Liebig es un pueblo de Entre Ríos marcado por la llegada de una fábrica inglesa que se instaló a principios del 1900 y sembró con ella las bases de una colonia para su fuerza de trabajo. Sus trabajadores encontraron un motivo para permanecer: les construyeron casas, centros deportivos, recreativos. La empresa cumplía, a pocas costas de sus excesivas ganancias. Estratégicamente, Liebig se conformaría durante la primera mitad del siglo XX como una de las fábricas alimenticias más importantes de Buenos Aires. Producía suficiente alimento para dotar a las tropas durante la primera y la segunda guerra mundial. La bonanza estaba enquistada. Producía cantidades impresionantes, de las que todo se aprovechaba y enlataban hasta la cola de las vacas; este utilitarismo absoluto del cadáver parece habilitar la omisión del genocidio animal en el relato, pero es difícil encontrar activistas con la panza llena. Hoy las calles del pueblo se ven llenas de perros callejeros, andan cerca porque siempre alguien les tira un hueso.

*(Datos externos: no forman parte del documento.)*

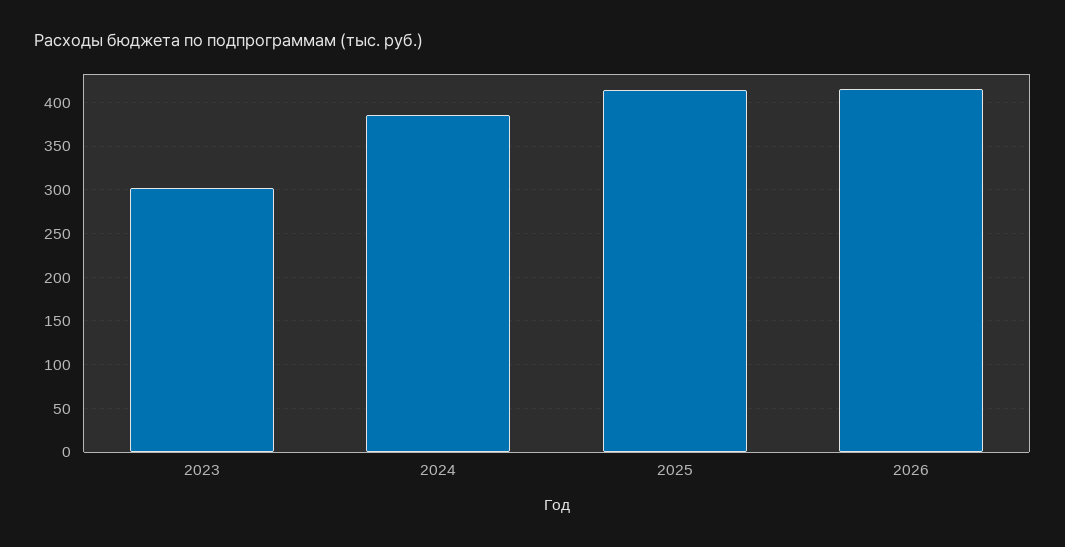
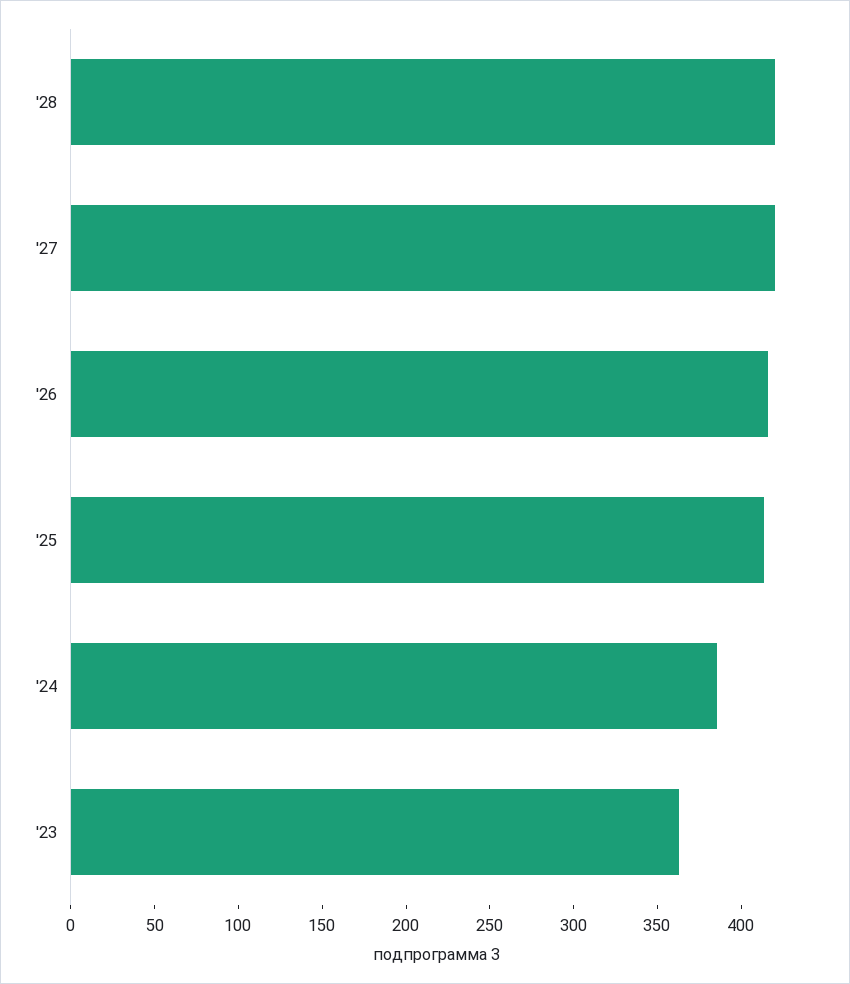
2023: 300 -> 360
'28: none -> 420
'27: none -> 420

El conflicto sigue siendo el más popular: la empresa y sus empleados, la relación entre la  faena, los faenadores y los dueños. Estos obreros nunca cuestionaron sus salarios. Uno de ellos debió endeudarse para pagar un funeral en aquella época. Pero había paz con los gremios, estos incluso negociaron con la empresa ofertas de alimentos para sus trabajadores. Todo un circuito de mercado, abierto, completo y aceitado.

Los obreros tampoco se manifestaron cuando la fábrica decidió irse del país sin compromisos de transferir sus puestos de trabajo. Desistiendo, pero sin olvidar, los trabajadores aceptaron su destino con estremecedora pasividad. Los empleos se perdieron, aunque los trabajadores conservaron sus casas por muy poco valor. Una época terminaba, quedarían los escombros. Las instalaciones se vendieron y los nuevos dueños las dejaron morir. Aún hoy algunos se muestran agradecidos por la amabilidad de estos empresarios ingleses durante la época dorada; pocos olvidan mencionar su gentileza. Liebig incluso construyó una biblioteca. Hubiese sido interesante saber qué libros eligieron para nutrirla (¿estaría El leviatán de Hobbes?).

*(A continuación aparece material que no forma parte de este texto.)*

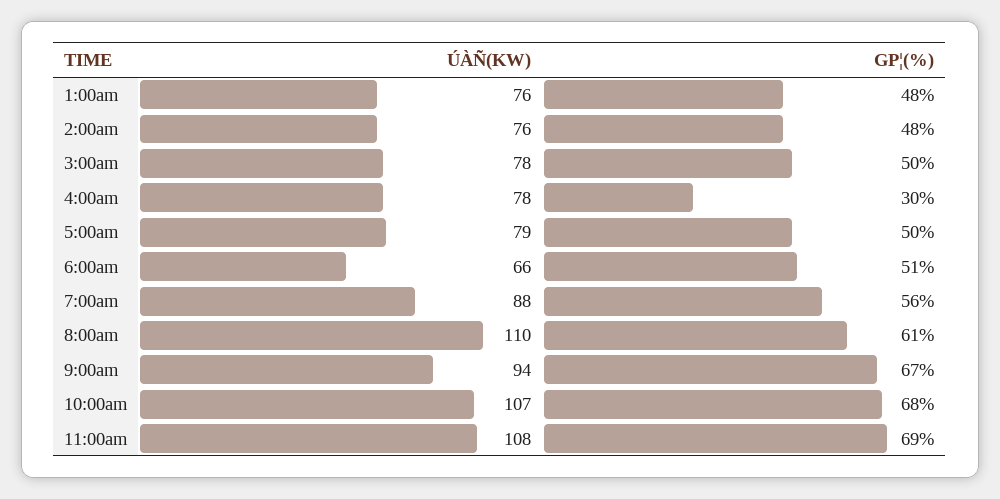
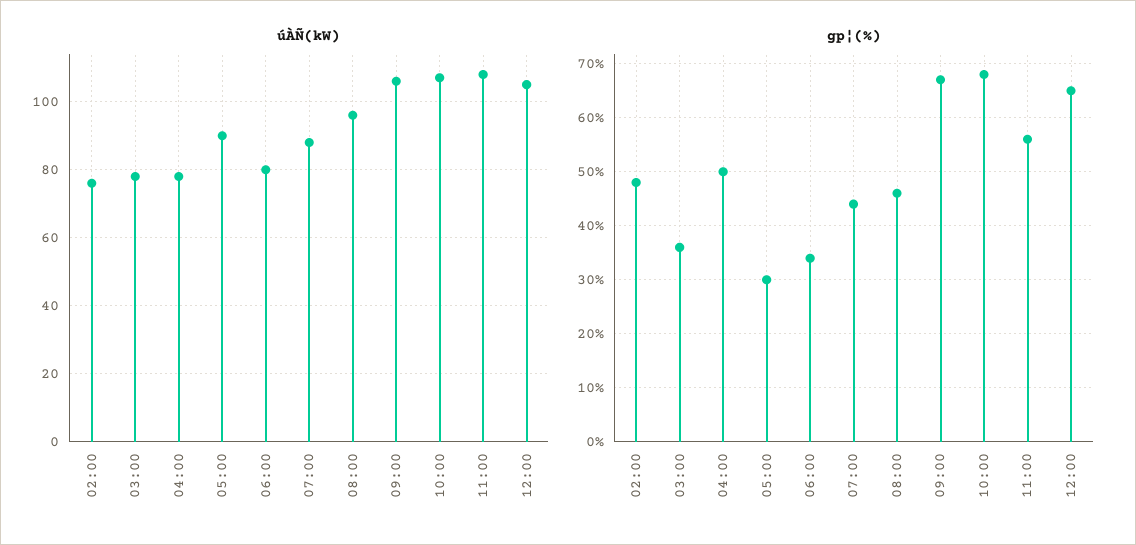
ÚÀÑ(KW), 1:00am: 76 -> none
GP¦(%), 1:00am: 48 -> none
GP¦(%), 3:00am: 50 -> 35
GP¦(%), 4:00am: 30 -> 50
ÚÀÑ(KW), 5:00am: 79 -> 90
GP¦(%), 5:00am: 50 -> 30
ÚÀÑ(KW), 6:00am: 66 -> 80
GP¦(%), 6:00am: 51 -> 35
GP¦(%), 7:00am: 56 -> 45
ÚÀÑ(KW), 8:00am: 110 -> 95
GP¦(%), 8:00am: 61 -> 45
ÚÀÑ(KW), 9:00am: 94 -> 105
GP¦(%), 11:00am: 69 -> 55
ÚÀÑ(KW), 12:00: none -> 105
GP¦(%), 12:00: none -> 65

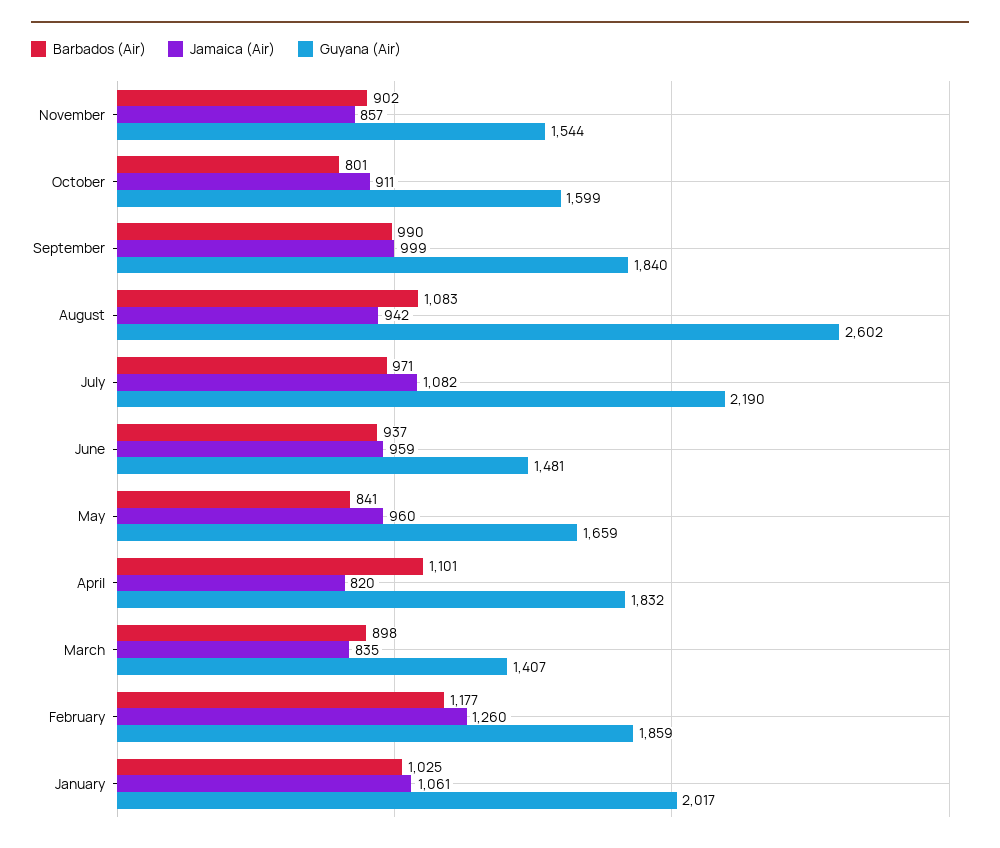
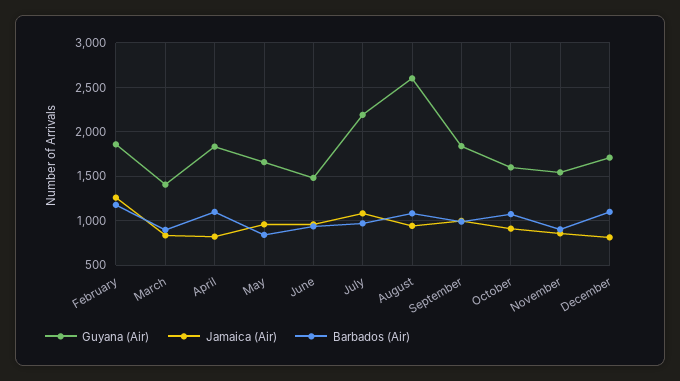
Barbados (Air), October: 801 -> 1100
Barbados (Air), January: 1025 -> none
Jamaica (Air), January: 1061 -> none
Guyana (Air), January: 2017 -> none
Guyana (Air), December: none -> 1700
Jamaica (Air), December: none -> 800
Barbados (Air), December: none -> 1100

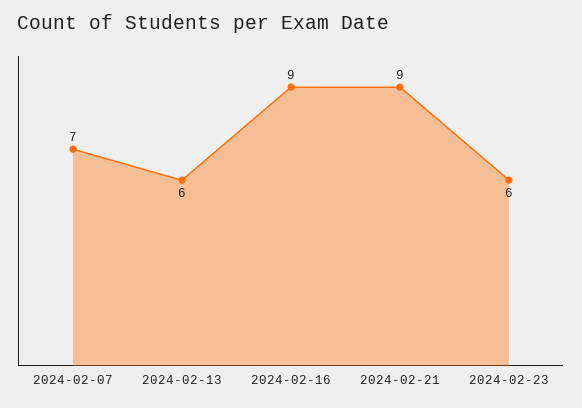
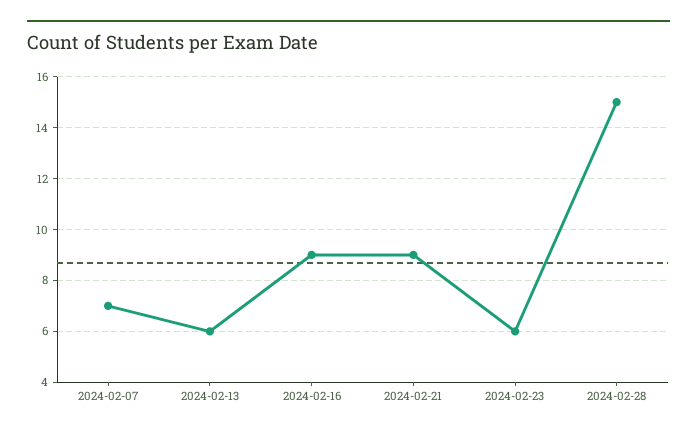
2024-02-28: none -> 15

Los personajes del documental Liebig encajarían perfectamente en un capitulo en La peste de Camus. Observados indirectamente, gracias a la historia del pueblo, los vemos en su cotidianeidad, taciturnos, envueltos en la calma pueblerina que arde bajo el sol de la tarde, sobre los caminos de tierra. Uno de los que quedan arregla motores de autos viejos. No le gustan los autos nuevos. Se siente un inútil si no trabaja con motores. A eso se dedicaba en la fábrica, y así se lo ve hoy, disculpándose con su esposa mientras sostiene una pieza de motor en la mano, dentro de su casa, porque no le gusta salir.

Estos personajes, algunos incapaces de realizar autocriticas, quedan impregnados de ternura. Uno de ellos se irrita cuando descubre los insultos que escriben con liquid paper los adolescentes sobre la enorme lata de carne enlatada que oficia de monumento al costado de la ruta, símbolo de la remembranza de sus mejores épocas. La mirada evita emitir juicios o proyectar culpas sobre lo narrado, sino que pone en evidencia las controversias que surgen al escarbar en los recuerdos de estos olvidados.

Liebig despide el mismo olor que sale de un baúl al abrirse, uno que estuvo cerrado durante mucho tiempo. Cruje al recibir la luz en su interior, el olor a óxido y papel gastado emana y se mezcla con el espesor del polvo de las paredes, de las baldosas, en la tierra, en los calzados, en los motores de los autos, habitando progresivamente sobre los cuerpos, sobre las fachadas de las casas, corporizándose sobre las superficies como una fermentación melancólica; aquí conviven los trabajadores junto a sus recuerdos de prosperidad, confrontados unos con otros, reviviendo diariamente el cuerpo arcaico que solidifica su emoción dentro de un continuo retorno que atraviesa la misma historia, repetida todo el tiempo, que incluye también un festejo anual y actuaciones que evocan el trágico día que la fábrica cerró.

Liebig (Argentina, 2017), de Christian Ercolano, 68′.